[Code change snippets]
+ + + + + + +

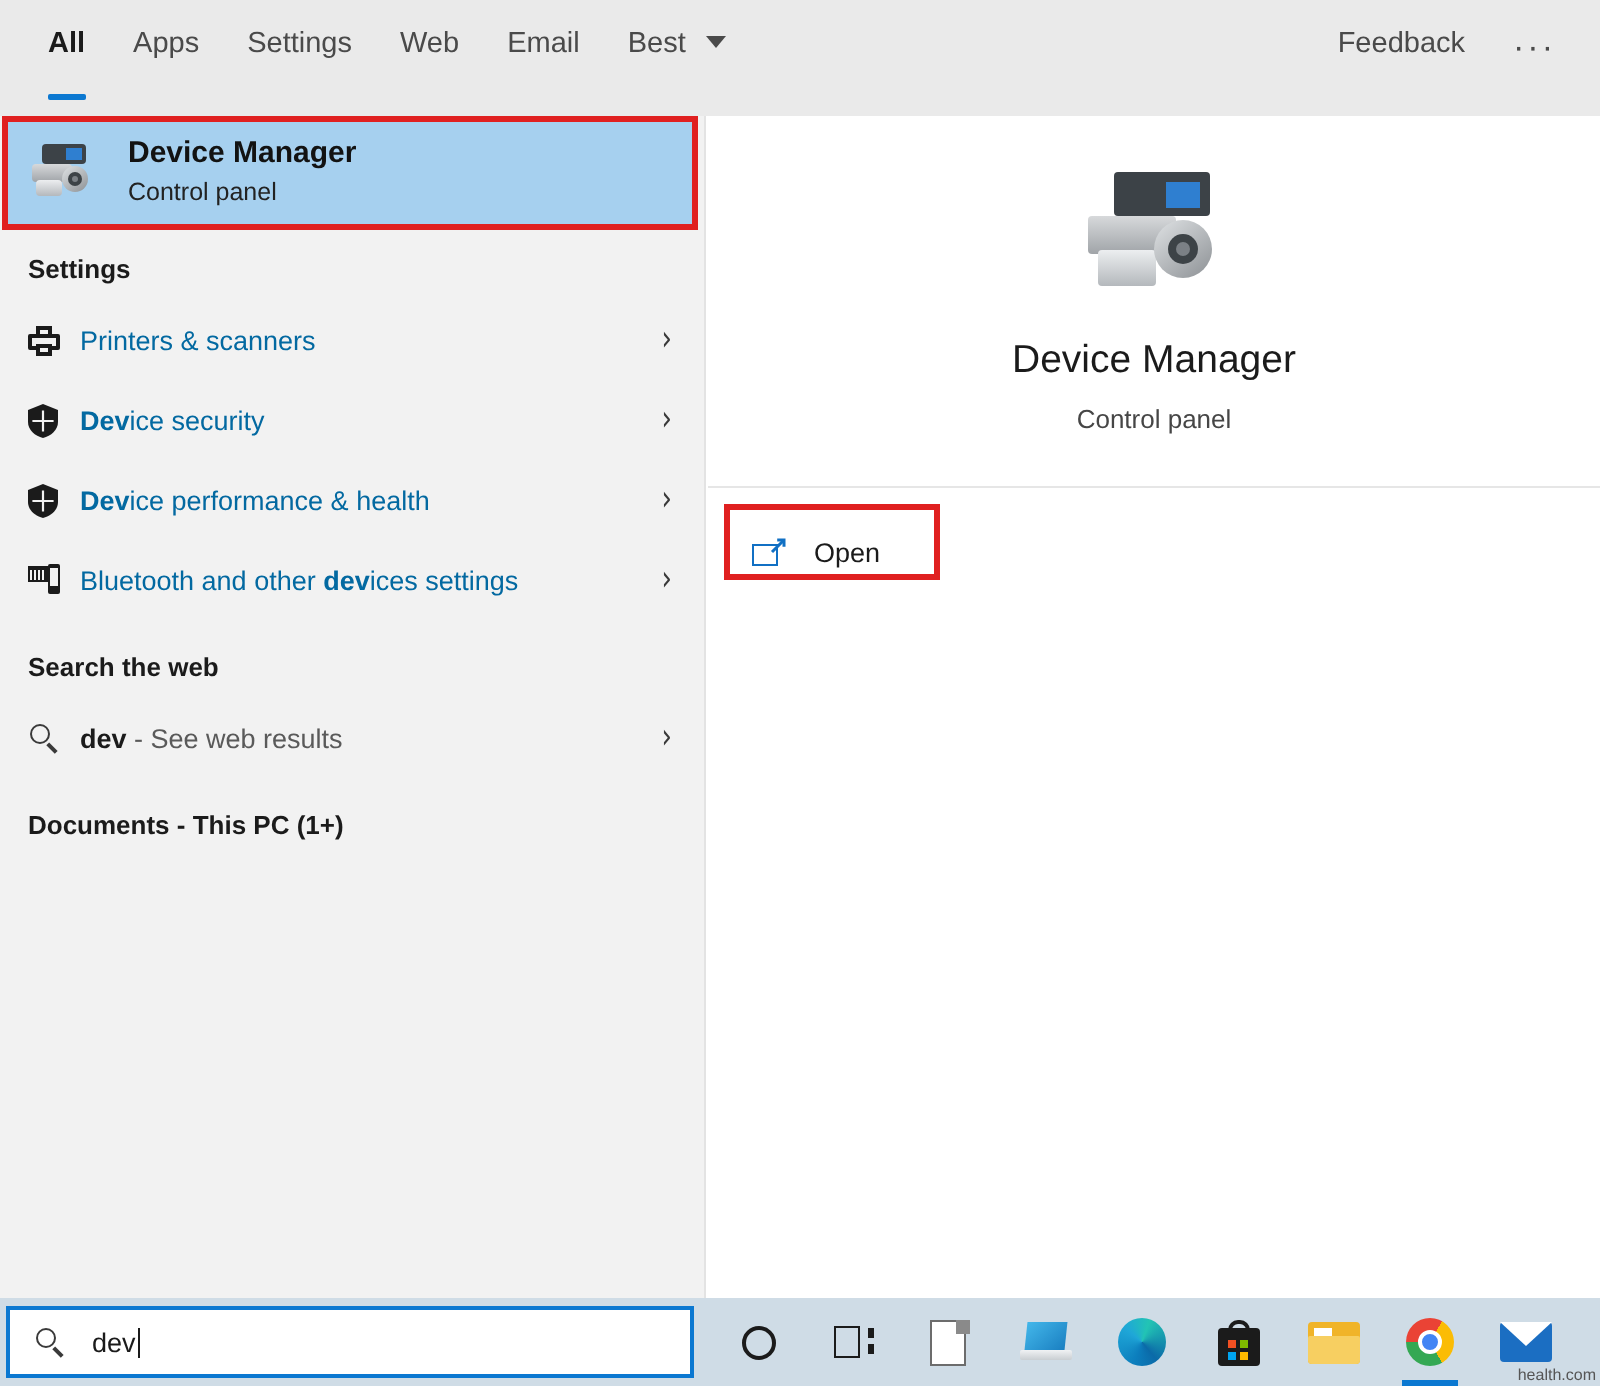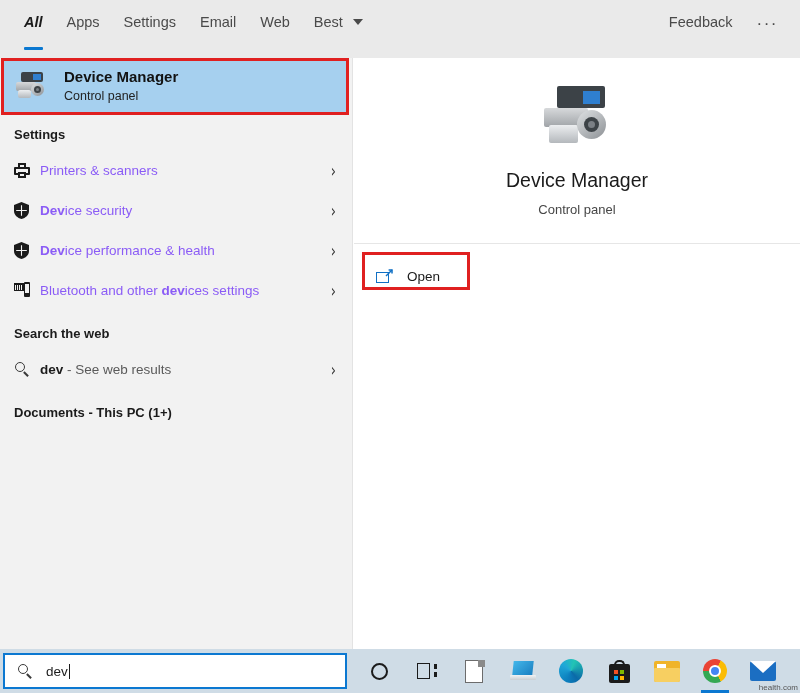--- a/index.html
+++ b/index.html
@@ -27,7 +27,7 @@
     cursor: default;
     white-space: nowrap;
   }
-  .tab.active { color: #1b1b1b; font-weight: bold; font-style: italic; }
+  .tab.active { color: #1b1b1b; font-weight: bold; }
   .tab .underline {
     position: absolute; left: 12px; right: 12px; bottom: 8px;
     height: 3px; background: #0b78d1; border-radius: 1px;

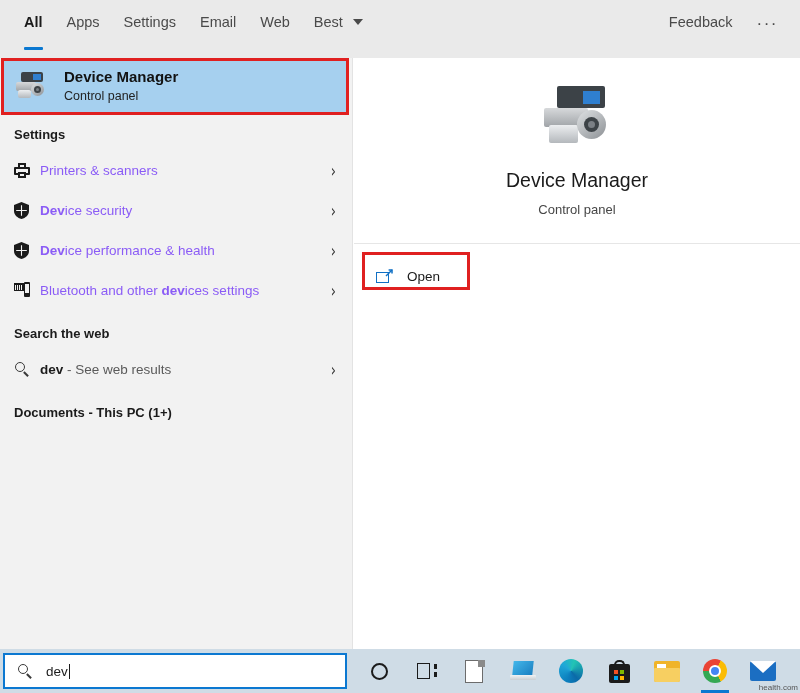--- a/index.html
+++ b/index.html
@@ -307,10 +307,10 @@
         <span>Settings</span>
       </div>
       <div class="tab">
+        <span>Web</span>
+      </div>
+      <div class="tab">
         <span>Email</span>
-      </div>
-      <div class="tab">
-        <span>Web</span>
       </div>
       <div class="tab">
         <span>Best</span>

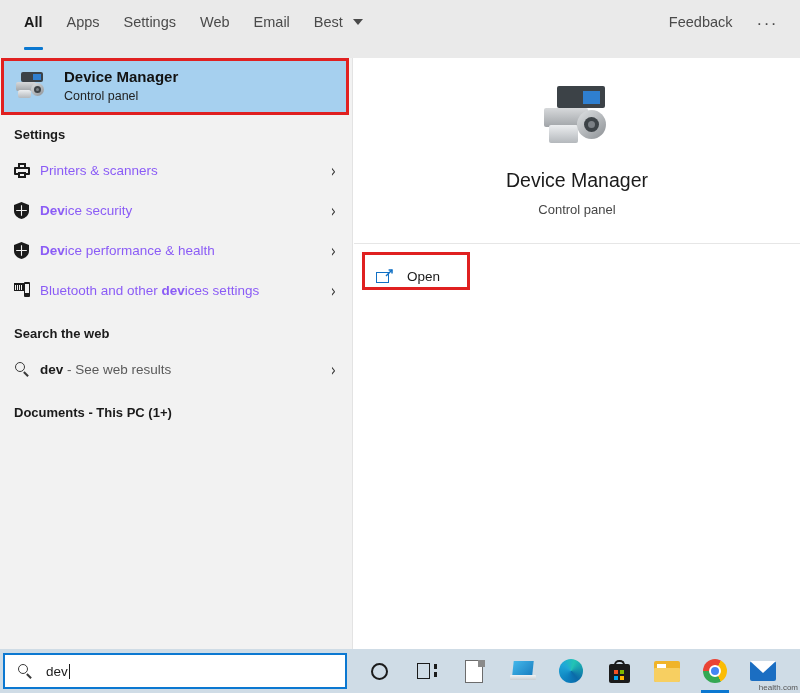--- a/index.html
+++ b/index.html
@@ -87,7 +87,7 @@
     cursor: default;
   }
   .list-icon { width: 26px; display: flex; align-items: center; justify-content: flex-start; }
-  .list-label { font-size: 13.5px; color: #8b5cf6; flex: 1; }
+  .list-label { font-size: 13.5px; color: #0369a1; flex: 1; }
   .list-label b { font-weight: bold; }
   .chev {
     font-size: 13px; color: #3a3a3a; font-family: "DejaVu Sans", sans-serif;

+ + + + + + +

■ **Your objective**: Please restate the data word for word, leaving out any picture it holds.

■ **Solution to this problem**:
--- a/index.html
+++ b/index.html
@@ -27,7 +27,7 @@
     cursor: default;
     white-space: nowrap;
   }
-  .tab.active { color: #1b1b1b; font-weight: bold; font-style: italic; }
+  .tab.active { color: #1b1b1b; font-weight: bold; }
   .tab .underline {
     position: absolute; left: 12px; right: 12px; bottom: 8px;
     height: 3px; background: #0b78d1; border-radius: 1px;

--- a/index.html
+++ b/index.html
@@ -307,10 +307,10 @@
         <span>Settings</span>
       </div>
       <div class="tab">
+        <span>Web</span>
+      </div>
+      <div class="tab">
         <span>Email</span>
-      </div>
-      <div class="tab">
-        <span>Web</span>
       </div>
       <div class="tab">
         <span>Best</span>

--- a/index.html
+++ b/index.html
@@ -87,7 +87,7 @@
     cursor: default;
   }
   .list-icon { width: 26px; display: flex; align-items: center; justify-content: flex-start; }
-  .list-label { font-size: 13.5px; color: #8b5cf6; flex: 1; }
+  .list-label { font-size: 13.5px; color: #0369a1; flex: 1; }
   .list-label b { font-weight: bold; }
   .chev {
     font-size: 13px; color: #3a3a3a; font-family: "DejaVu Sans", sans-serif;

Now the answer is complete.